The Very team were so impressed that four groups were selected to visit their London offices in May, where they presented to the senior design and buying team. Work focused on disability conditions spanning cerebral palsy, shorter stature, mobility impairment and sensory processing disorders. At an inspiring session they were congratulated by the team on their passion and commitment to positive change within adaptive fashion, their professionalism, and their attention to detail in answering the brief.
Sally Goodwin, Head of Design at Very, said
“We’ve been really impressed by the work presented by the students and as a team we have all learned a lot today too; they have shown us several ideas that are worth considering going forward and it has been great to see their new design approaches”
Following on from the success of the project, Very will be offering mentorship opportunities for a number of students who wish to develop their collection concepts through into designed adaptive fashion products in their final year.

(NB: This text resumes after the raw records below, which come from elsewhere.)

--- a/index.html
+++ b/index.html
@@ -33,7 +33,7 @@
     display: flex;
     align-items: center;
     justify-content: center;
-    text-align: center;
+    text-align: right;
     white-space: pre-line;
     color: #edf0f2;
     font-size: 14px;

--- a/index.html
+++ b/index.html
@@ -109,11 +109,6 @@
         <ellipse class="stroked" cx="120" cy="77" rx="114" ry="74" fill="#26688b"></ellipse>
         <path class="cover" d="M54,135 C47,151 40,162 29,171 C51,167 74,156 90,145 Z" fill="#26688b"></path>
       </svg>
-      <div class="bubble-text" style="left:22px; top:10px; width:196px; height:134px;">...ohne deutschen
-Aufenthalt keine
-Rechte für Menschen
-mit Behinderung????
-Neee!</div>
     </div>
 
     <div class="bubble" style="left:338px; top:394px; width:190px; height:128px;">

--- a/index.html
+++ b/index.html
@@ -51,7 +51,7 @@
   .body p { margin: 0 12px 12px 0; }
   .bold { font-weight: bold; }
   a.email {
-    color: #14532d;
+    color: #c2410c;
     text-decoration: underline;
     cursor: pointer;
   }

Sue Walton, Senior Fashion Design Lecturer at NTU, said
“This has been an incredible project inspiring a new generation of fashion and knitwear design students to challenge their preconceptions and discover new design opportunities in exploring fashion solutions for our wider community. They have embraced the opportunity to question the ‘norm’ and take risks, producing meaningful inclusive design concepts which acknowledge the significance of emotional design approaches as well understanding specific user needs. An outstanding cohort of creative change makers!”

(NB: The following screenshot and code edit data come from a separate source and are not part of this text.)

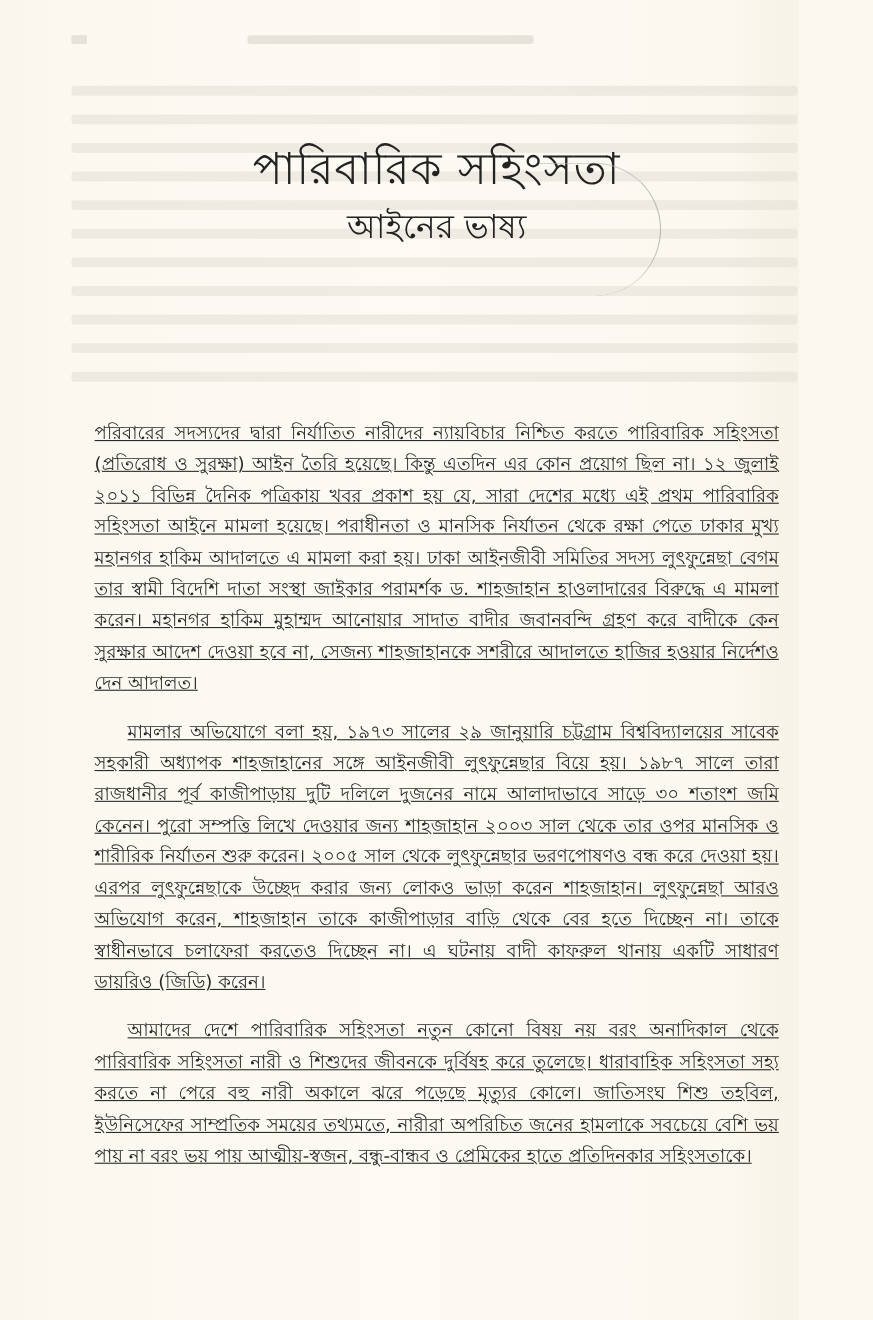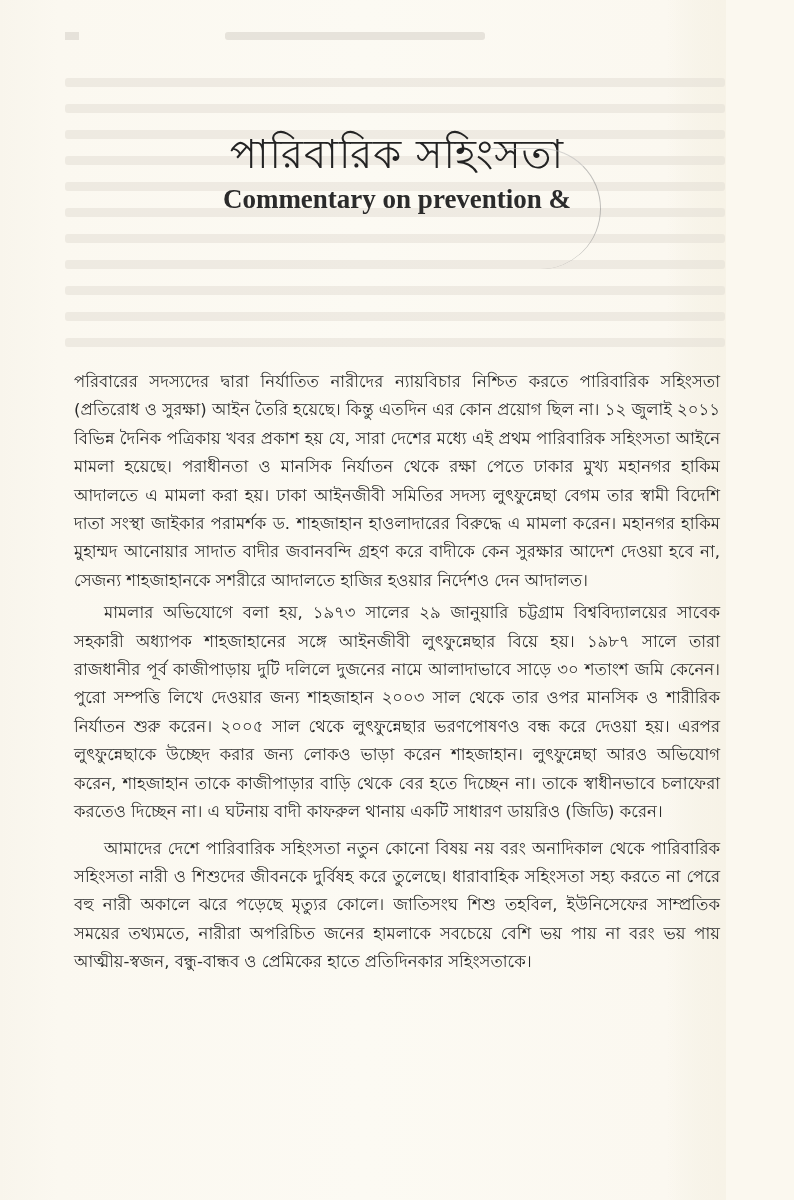--- a/index.html
+++ b/index.html
@@ -244,6 +244,7 @@
 
   <div class="title-block">
     <div class="title-bn">পারিবারিক সহিংসতা</div>
+    <div class="subtitle2-bn">আইনের ভাষ্য</div>
     <div class="title-en">Commentary on prevention &amp;</div>
   </div>
   <div class="title-arc"></div>

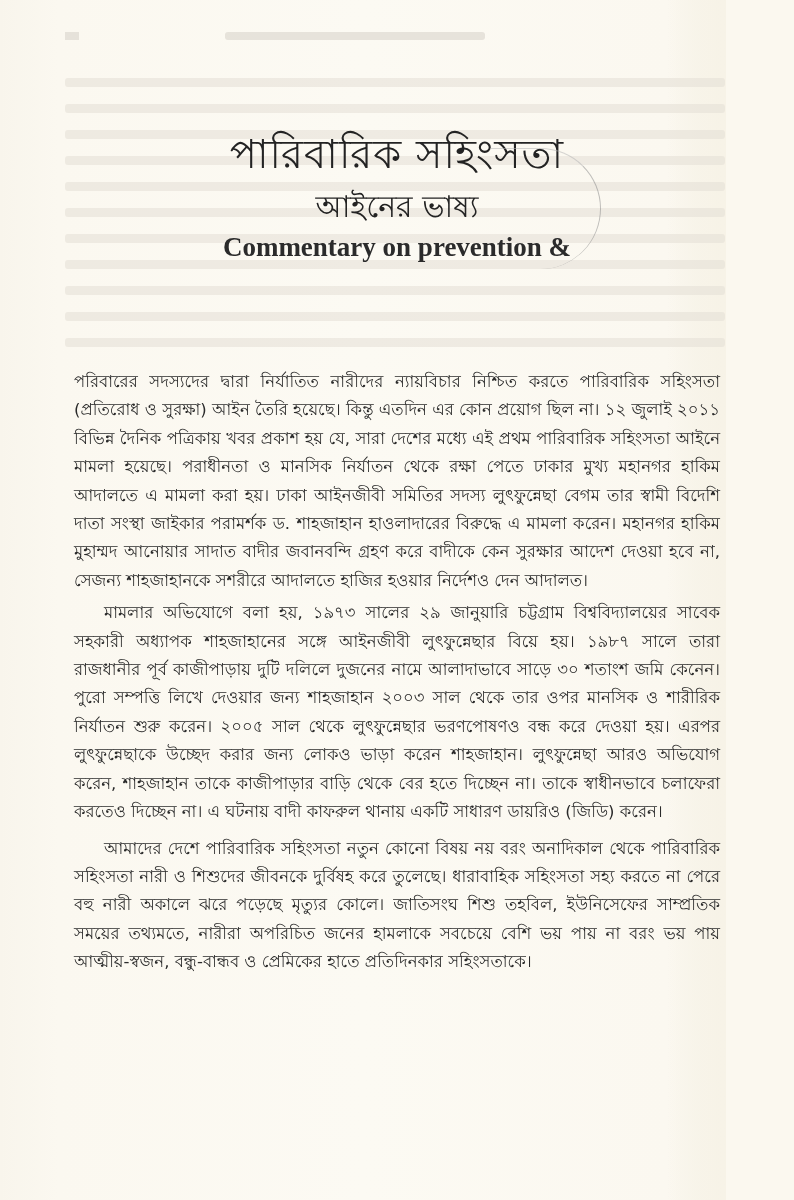--- a/index.html
+++ b/index.html
@@ -245,7 +245,6 @@
   <div class="title-block">
     <div class="title-bn">পারিবারিক সহিংসতা</div>
     <div class="subtitle2-bn">আইনের ভাষ্য</div>
-    <div class="title-en">Commentary on prevention &amp;</div>
   </div>
   <div class="title-arc"></div>
 

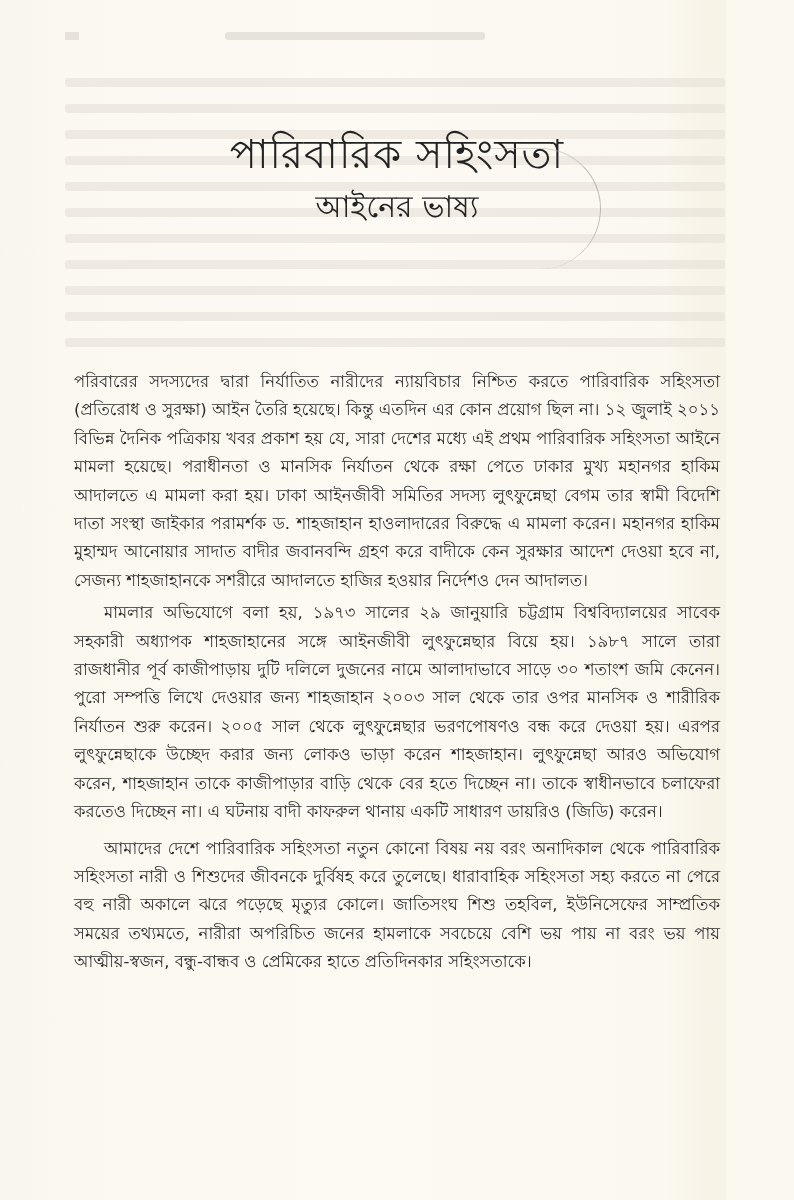--- a/index.html
+++ b/index.html
@@ -122,8 +122,9 @@
       text-align: justify;
     }
     .para {
-      margin: 4px;
+      margin: 16px;
       text-indent: 0;
+      text-decoration: underline;
     }
     .para.indent {
       text-indent: 30px;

Maggie Burnett, Creative Partnerships Manager at NTU said
“It has been great to work with a brand who embraces difference and the need for a fresh approach to inclusive and adaptive fashion; the Very team have been fantastically supportive of our students and we’ve also had amazing input from external disability advisers and industry experts. Congratulations to all the students and thank you to everyone who has contributed; it has been a hugely valuable learning experience which has raised levels of awareness and understanding and started important new conversations for forward development.”